"Last Chance to See"
An extract from Last Chance to See....
Writing two months after this class ended...
Certainly the most memorable event that took place, for me, during the course of this past semester, was Paul's lecture on "endlessness"--his urging us to find immortality in the persistence of thought ("I will not die"). I thought of that lecture again this morning, when I came across an article by Ursula Heise, called "Lost Dogs, Last Birds, and Listed Species: Cultures of Extinction," Configurations 18 (2010): 49-72, which looks at the elegaic, tragic story templates conventionally used to give accounts of the decline of particular species--and then explores an alternative, comedic narrative template that approaches extinction in the context of evolution, contingency, and experiment.
i think the deepest-and-broadest story Paul ever told -- and he told it repeatedly -- was about the possibility of always telling "a different story." I think that's one of his tales that I, too, have taken deeply to heart, and tried to apply during dark times ("there's got to be another way to tell this story").
Amazingly, Heise's essay does this w/ environmentalist discourse, which, she argues,
"has found it difficult to envision biodiversity loss outside the genre registers of elegy and tragedy, in terms that would enable the imagination not so much of the end of nature as its future. It may be interesting to remember, in this context, that one of the first critical works to engage questions of ecology and literary form, Joseph Meeker's The Comedy of Survival (1974), argues that tragedy, with its focus on the irreversible fall of a human being, has an inherently anthropocentric bias, whereas comedy, with its emphasis on regeneration, the passage from one generation to the next, and more generally on playful behavior that Meeker considers part of human's evolutionary heritage, relies on a more ecological architecture: 'Comedy is a celebration, a ritual renewal of biological welfare....Literary comedy depends on the loss of equilibrium and its recovery. Wherever the normal processes of life are obstructed unnecessarily, the comic way seeks to return to normal'....Meeker's claim...raises the question whether a comic narrative about species extinction might be possible.

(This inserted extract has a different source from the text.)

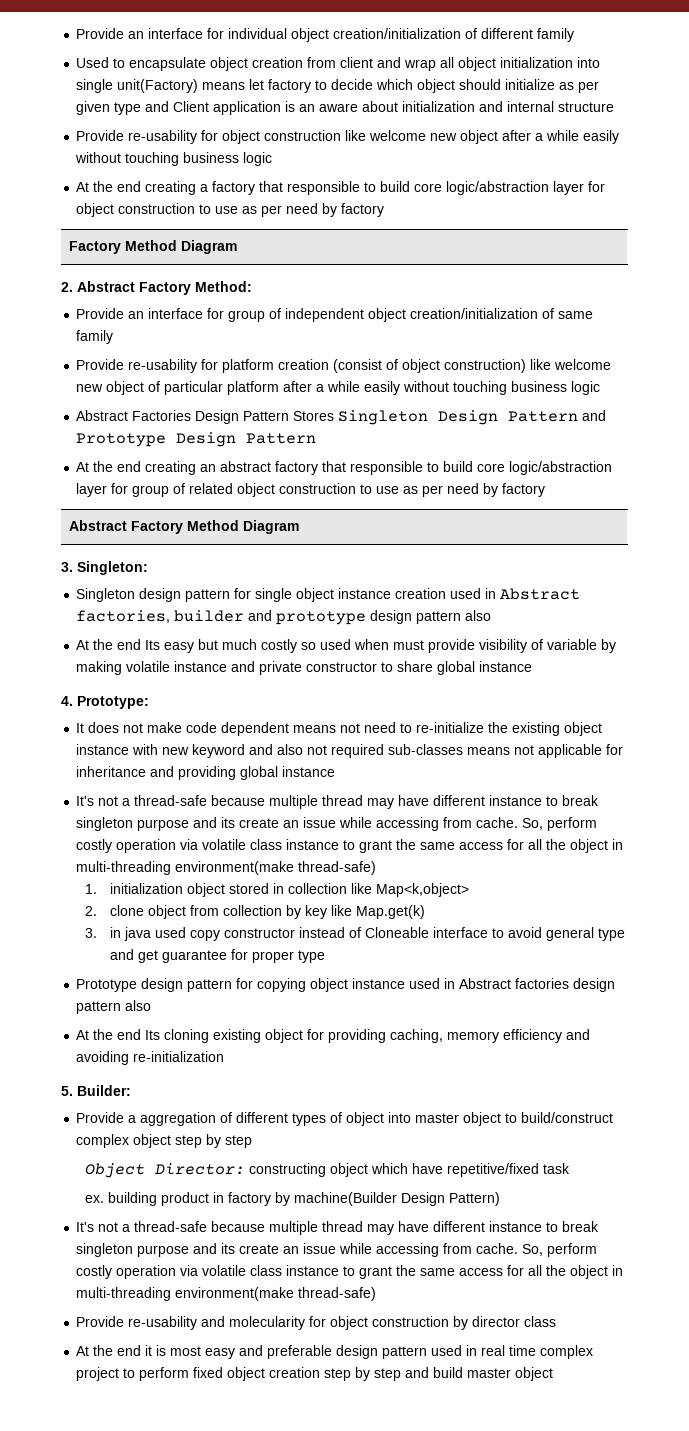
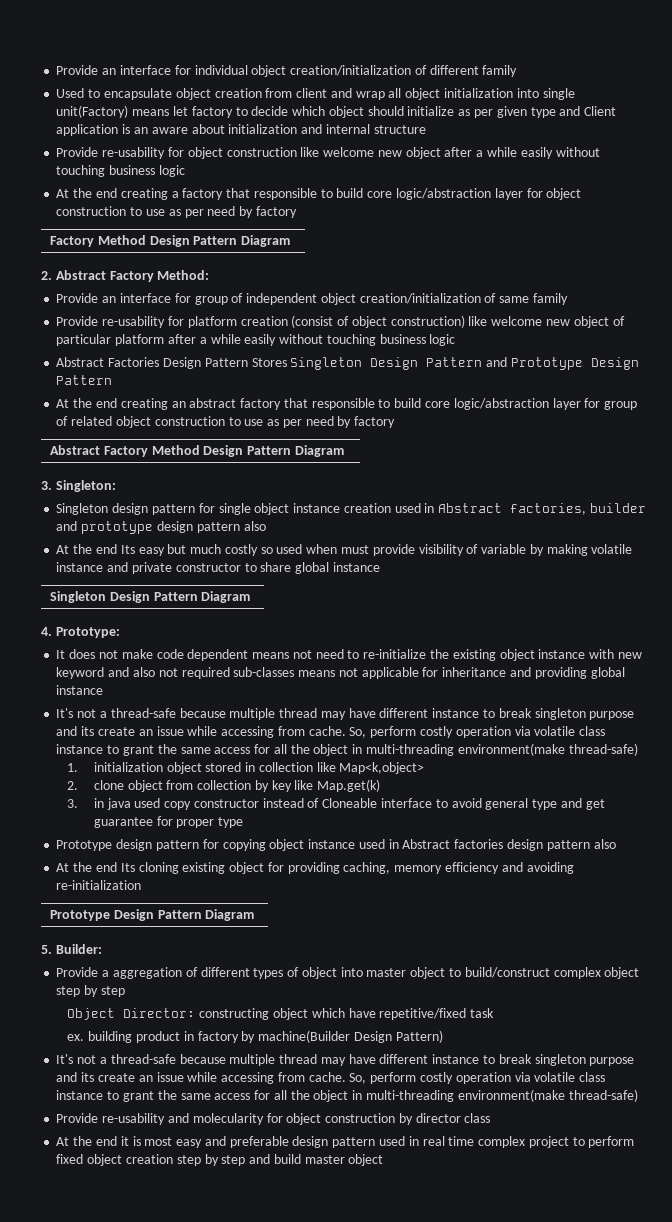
(178, 245) none -> [149,235,238,247] Design Pattern
(240, 525) none -> [203,445,292,457] Design Pattern
(533, 666) none -> [49,591,251,603] // Singleton Design Pattern Diagram
(225, 1056) none -> [49,909,255,921] // Prototype Design Pattern Diagram

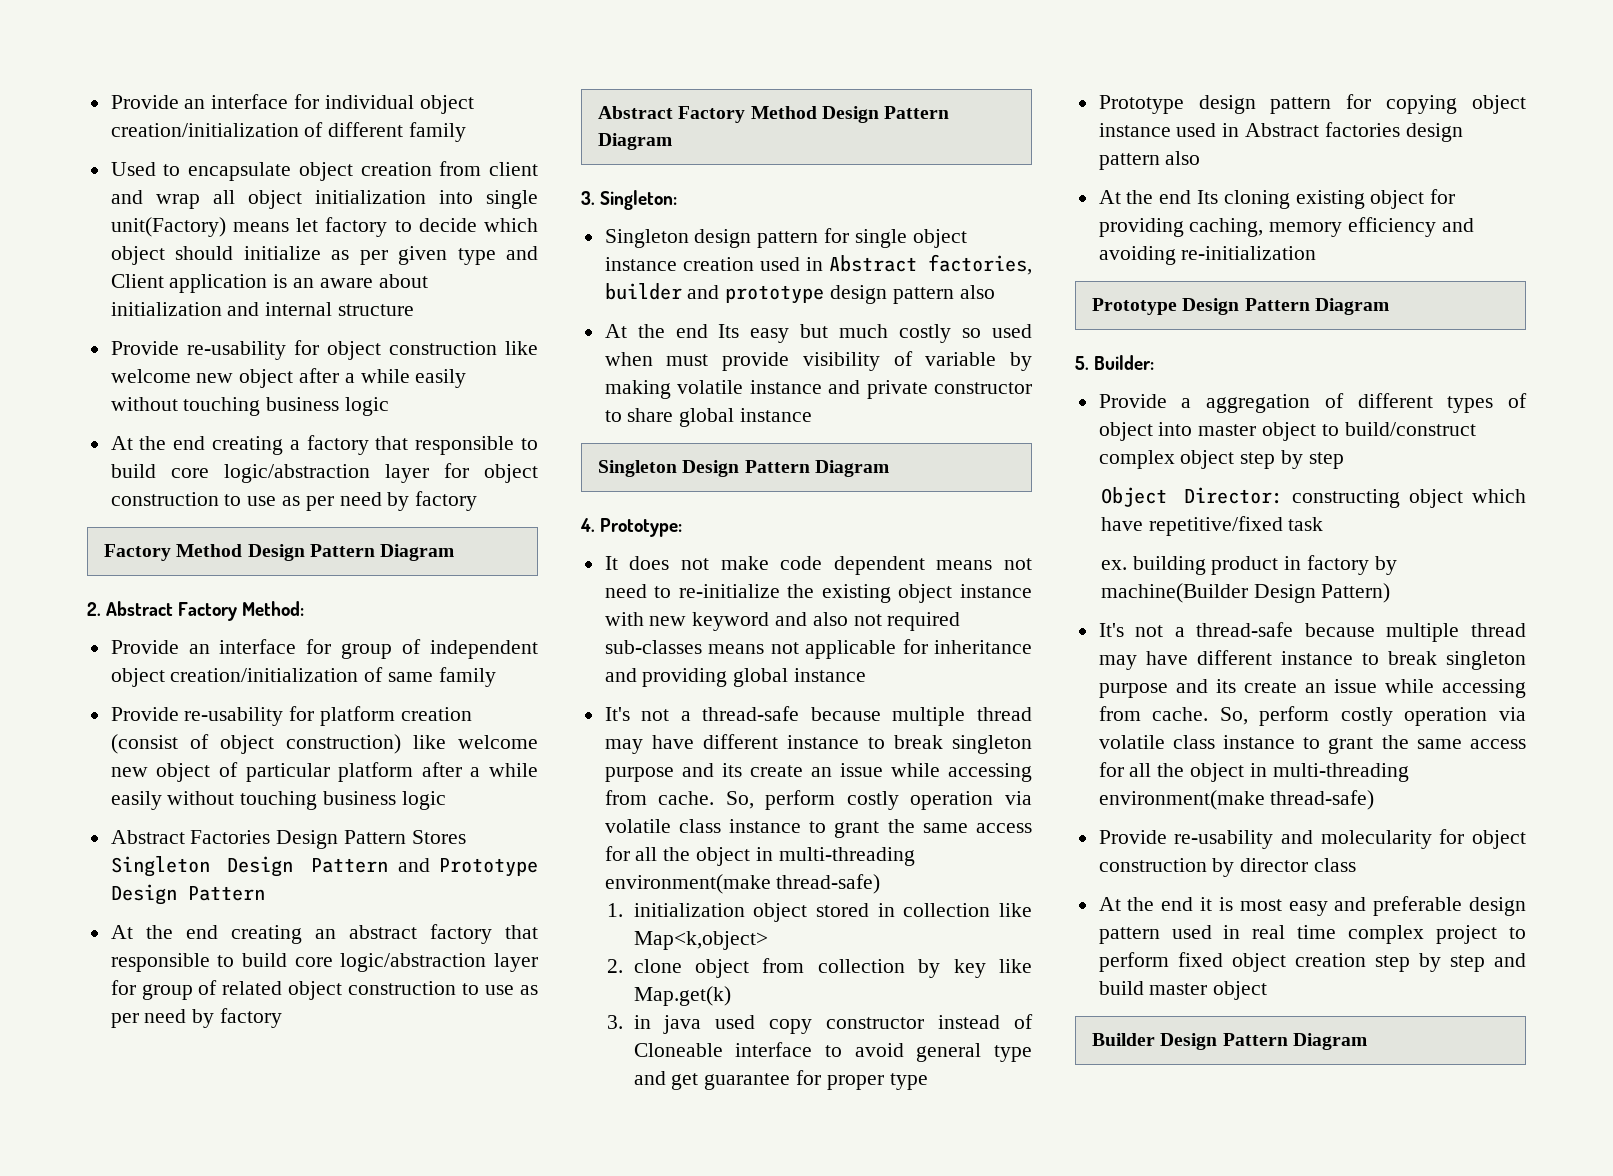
(384, 1160) none -> [1092,1033,1367,1050] // Builder Design Pattern Diagram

Models of such an alternative mode of storytelling are not easy to come by, but at least one book on extinction manages to convey its conservationist substance in a comic rather than an elegiac mode: Douglas Adams and Mark Carwardine's Last Chance to See (1990), a collaboration between the author of the science-fiction comedy The Hitchhiker's Guide to the Galaxy and a zoologist....Seen through [Adams'] eyes, much of the human world is unpredictable, hard to understand, even harder to control, and completely irrational. So is the natural world, which presents itself to him as persistently surprising, bizarre, dangerous, beautiful, different, and difficult to account for in rational terms....Adams wonders how certain species ever managed to survive....and foregrounds the spectacular lack of adaptation in human and nonhuman behavior alike.
It is precisely this inefficient, irrational unadaptedness of the natural world that makes it attractive and worth preserving for the narrator--the sheer unlikelihood of it ever having made it to the present day in the first place....the conservationist message in Last Chance to See ultimately relies...on an essentially comic awareness of the utterly contingent events, habits and bodies it took to produce both humans and nonhumans in their present forms.....Last Chance to See implies a view of nature and culture as parallel and intersecting histories of experiments that continually succeed and fail...the failure of one experiment also becomes the point of a departure for new ones...the imperative to conserve biodiversity ...derives from a human commitment to value biological otherness. In this way Last Chance to See points to an understanding of extinction not only as narrative endpoint, but as the possibility of new beginnings--not the end of nature so much as its continually changing futures."
Or, speaking generically--in terms of genre--as Carol Burnett said, "comedy is tragedy, plus time."